Assigned task
Each entry, in full: reproduce it exactly.

═════ Task input ═════

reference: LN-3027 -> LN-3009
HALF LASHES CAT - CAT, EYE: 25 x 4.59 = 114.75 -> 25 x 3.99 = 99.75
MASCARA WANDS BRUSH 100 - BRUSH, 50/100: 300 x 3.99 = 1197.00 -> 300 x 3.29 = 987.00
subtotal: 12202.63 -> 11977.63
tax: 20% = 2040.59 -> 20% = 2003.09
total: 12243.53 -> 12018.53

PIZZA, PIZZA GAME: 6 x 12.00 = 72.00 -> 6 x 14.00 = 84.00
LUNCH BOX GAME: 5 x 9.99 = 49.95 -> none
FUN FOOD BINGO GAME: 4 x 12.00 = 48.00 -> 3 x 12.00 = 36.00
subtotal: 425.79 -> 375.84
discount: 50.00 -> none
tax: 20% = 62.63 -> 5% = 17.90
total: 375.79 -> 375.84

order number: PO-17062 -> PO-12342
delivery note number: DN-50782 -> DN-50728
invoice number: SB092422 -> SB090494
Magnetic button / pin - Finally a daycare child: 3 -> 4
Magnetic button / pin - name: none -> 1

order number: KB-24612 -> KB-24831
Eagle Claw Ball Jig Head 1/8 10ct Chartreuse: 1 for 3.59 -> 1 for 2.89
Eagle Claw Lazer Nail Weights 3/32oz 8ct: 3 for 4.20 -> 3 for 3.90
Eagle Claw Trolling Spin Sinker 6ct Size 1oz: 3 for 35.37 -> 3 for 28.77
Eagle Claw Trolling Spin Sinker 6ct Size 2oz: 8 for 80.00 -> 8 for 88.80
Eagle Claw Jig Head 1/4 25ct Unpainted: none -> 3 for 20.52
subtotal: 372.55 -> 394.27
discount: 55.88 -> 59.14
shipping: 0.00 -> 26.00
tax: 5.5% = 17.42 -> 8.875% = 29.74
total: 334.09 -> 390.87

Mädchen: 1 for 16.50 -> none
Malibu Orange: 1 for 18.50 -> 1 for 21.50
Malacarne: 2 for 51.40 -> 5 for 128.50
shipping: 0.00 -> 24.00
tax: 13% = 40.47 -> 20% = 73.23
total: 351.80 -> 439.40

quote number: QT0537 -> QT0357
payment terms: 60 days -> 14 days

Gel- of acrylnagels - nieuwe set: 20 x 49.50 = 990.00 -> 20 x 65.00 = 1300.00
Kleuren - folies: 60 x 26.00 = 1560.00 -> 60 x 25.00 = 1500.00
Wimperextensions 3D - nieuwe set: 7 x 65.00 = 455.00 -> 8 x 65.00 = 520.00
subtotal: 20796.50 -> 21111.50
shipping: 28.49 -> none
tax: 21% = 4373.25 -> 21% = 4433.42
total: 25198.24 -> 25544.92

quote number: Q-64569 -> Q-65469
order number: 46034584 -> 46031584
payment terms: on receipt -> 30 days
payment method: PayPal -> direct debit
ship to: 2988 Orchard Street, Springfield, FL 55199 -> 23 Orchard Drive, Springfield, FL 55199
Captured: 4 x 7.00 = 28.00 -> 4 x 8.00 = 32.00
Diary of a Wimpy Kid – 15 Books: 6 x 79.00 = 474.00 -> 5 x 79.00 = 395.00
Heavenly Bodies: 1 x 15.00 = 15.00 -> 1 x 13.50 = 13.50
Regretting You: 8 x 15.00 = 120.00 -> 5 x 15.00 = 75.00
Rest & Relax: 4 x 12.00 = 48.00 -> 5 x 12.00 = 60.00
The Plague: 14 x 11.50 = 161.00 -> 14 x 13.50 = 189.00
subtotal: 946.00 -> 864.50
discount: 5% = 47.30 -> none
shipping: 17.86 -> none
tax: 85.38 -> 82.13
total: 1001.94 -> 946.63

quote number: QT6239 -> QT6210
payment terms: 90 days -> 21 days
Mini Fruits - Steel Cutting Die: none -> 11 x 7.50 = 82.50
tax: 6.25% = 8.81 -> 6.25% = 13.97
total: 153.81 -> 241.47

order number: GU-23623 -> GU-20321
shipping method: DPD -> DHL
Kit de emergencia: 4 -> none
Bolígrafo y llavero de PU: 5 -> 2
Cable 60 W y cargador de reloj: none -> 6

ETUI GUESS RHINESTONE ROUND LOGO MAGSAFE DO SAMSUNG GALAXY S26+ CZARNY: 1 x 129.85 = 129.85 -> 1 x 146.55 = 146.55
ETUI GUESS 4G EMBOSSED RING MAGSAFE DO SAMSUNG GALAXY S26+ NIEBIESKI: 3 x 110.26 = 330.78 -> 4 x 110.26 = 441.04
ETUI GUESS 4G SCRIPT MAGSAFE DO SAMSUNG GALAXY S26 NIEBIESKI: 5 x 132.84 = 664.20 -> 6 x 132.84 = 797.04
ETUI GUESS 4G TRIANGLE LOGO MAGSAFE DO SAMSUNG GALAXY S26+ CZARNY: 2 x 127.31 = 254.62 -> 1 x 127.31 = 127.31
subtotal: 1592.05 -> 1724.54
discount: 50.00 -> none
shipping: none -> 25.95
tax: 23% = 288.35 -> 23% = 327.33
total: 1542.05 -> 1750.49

═════

Problem solution
reference: LN-3027 -> LN-3009
HALF LASHES CAT - CAT, EYE: 25 x 4.59 = 114.75 -> 25 x 3.99 = 99.75
MASCARA WANDS BRUSH 100 - BRUSH, 50/100: 300 x 3.99 = 1197.00 -> 300 x 3.29 = 987.00
subtotal: 12202.63 -> 11977.63
tax: 20% = 2040.59 -> 20% = 2003.09
total: 12243.53 -> 12018.53

PIZZA, PIZZA GAME: 6 x 12.00 = 72.00 -> 6 x 14.00 = 84.00
LUNCH BOX GAME: 5 x 9.99 = 49.95 -> none
FUN FOOD BINGO GAME: 4 x 12.00 = 48.00 -> 3 x 12.00 = 36.00
subtotal: 425.79 -> 375.84
discount: 50.00 -> none
tax: 20% = 62.63 -> 5% = 17.90
total: 375.79 -> 375.84

order number: PO-17062 -> PO-12342
delivery note number: DN-50782 -> DN-50728
invoice number: SB092422 -> SB090494
Magnetic button / pin - Finally a daycare child: 3 -> 4
Magnetic button / pin - name: none -> 1

order number: KB-24612 -> KB-24831
Eagle Claw Ball Jig Head 1/8 10ct Chartreuse: 1 for 3.59 -> 1 for 2.89
Eagle Claw Lazer Nail Weights 3/32oz 8ct: 3 for 4.20 -> 3 for 3.90
Eagle Claw Trolling Spin Sinker 6ct Size 1oz: 3 for 35.37 -> 3 for 28.77
Eagle Claw Trolling Spin Sinker 6ct Size 2oz: 8 for 80.00 -> 8 for 88.80
Eagle Claw Jig Head 1/4 25ct Unpainted: none -> 3 for 20.52
subtotal: 372.55 -> 394.27
discount: 55.88 -> 59.14
shipping: 0.00 -> 26.00
tax: 5.5% = 17.42 -> 8.875% = 29.74
total: 334.09 -> 390.87

Mädchen: 1 for 16.50 -> none
Malibu Orange: 1 for 18.50 -> 1 for 21.50
Malacarne: 2 for 51.40 -> 5 for 128.50
shipping: 0.00 -> 24.00
tax: 13% = 40.47 -> 20% = 73.23
total: 351.80 -> 439.40

quote number: QT0537 -> QT0357
payment terms: 60 days -> 14 days

Gel- of acrylnagels - nieuwe set: 20 x 49.50 = 990.00 -> 20 x 65.00 = 1300.00
Kleuren - folies: 60 x 26.00 = 1560.00 -> 60 x 25.00 = 1500.00
Wimperextensions 3D - nieuwe set: 7 x 65.00 = 455.00 -> 8 x 65.00 = 520.00
subtotal: 20796.50 -> 21111.50
shipping: 28.49 -> none
tax: 21% = 4373.25 -> 21% = 4433.42
total: 25198.24 -> 25544.92

quote number: Q-64569 -> Q-65469
order number: 46034584 -> 46031584
payment terms: on receipt -> 30 days
payment method: PayPal -> direct debit
ship to: 2988 Orchard Street, Springfield, FL 55199 -> 23 Orchard Drive, Springfield, FL 55199
Captured: 4 x 7.00 = 28.00 -> 4 x 8.00 = 32.00
Diary of a Wimpy Kid – 15 Books: 6 x 79.00 = 474.00 -> 5 x 79.00 = 395.00
Heavenly Bodies: 1 x 15.00 = 15.00 -> 1 x 13.50 = 13.50
Regretting You: 8 x 15.00 = 120.00 -> 5 x 15.00 = 75.00
Rest & Relax: 4 x 12.00 = 48.00 -> 5 x 12.00 = 60.00
The Plague: 14 x 11.50 = 161.00 -> 14 x 13.50 = 189.00
subtotal: 946.00 -> 864.50
discount: 5% = 47.30 -> none
shipping: 17.86 -> none
tax: 85.38 -> 82.13
total: 1001.94 -> 946.63

quote number: QT6239 -> QT6210
payment terms: 90 days -> 21 days
Mini Fruits - Steel Cutting Die: none -> 11 x 7.50 = 82.50
tax: 6.25% = 8.81 -> 6.25% = 13.97
total: 153.81 -> 241.47

order number: GU-23623 -> GU-20321
shipping method: DPD -> DHL
Kit de emergencia: 4 -> none
Bolígrafo y llavero de PU: 5 -> 2
Cable 60 W y cargador de reloj: none -> 6

ETUI GUESS RHINESTONE ROUND LOGO MAGSAFE DO SAMSUNG GALAXY S26+ CZARNY: 1 x 129.85 = 129.85 -> 1 x 146.55 = 146.55
ETUI GUESS 4G EMBOSSED RING MAGSAFE DO SAMSUNG GALAXY S26+ NIEBIESKI: 3 x 110.26 = 330.78 -> 4 x 110.26 = 441.04
ETUI GUESS 4G SCRIPT MAGSAFE DO SAMSUNG GALAXY S26 NIEBIESKI: 5 x 132.84 = 664.20 -> 6 x 132.84 = 797.04
ETUI GUESS 4G TRIANGLE LOGO MAGSAFE DO SAMSUNG GALAXY S26+ CZARNY: 2 x 127.31 = 254.62 -> 1 x 127.31 = 127.31
subtotal: 1592.05 -> 1724.54
discount: 50.00 -> none
shipping: none -> 25.95
tax: 23% = 288.35 -> 23% = 327.33
total: 1542.05 -> 1750.49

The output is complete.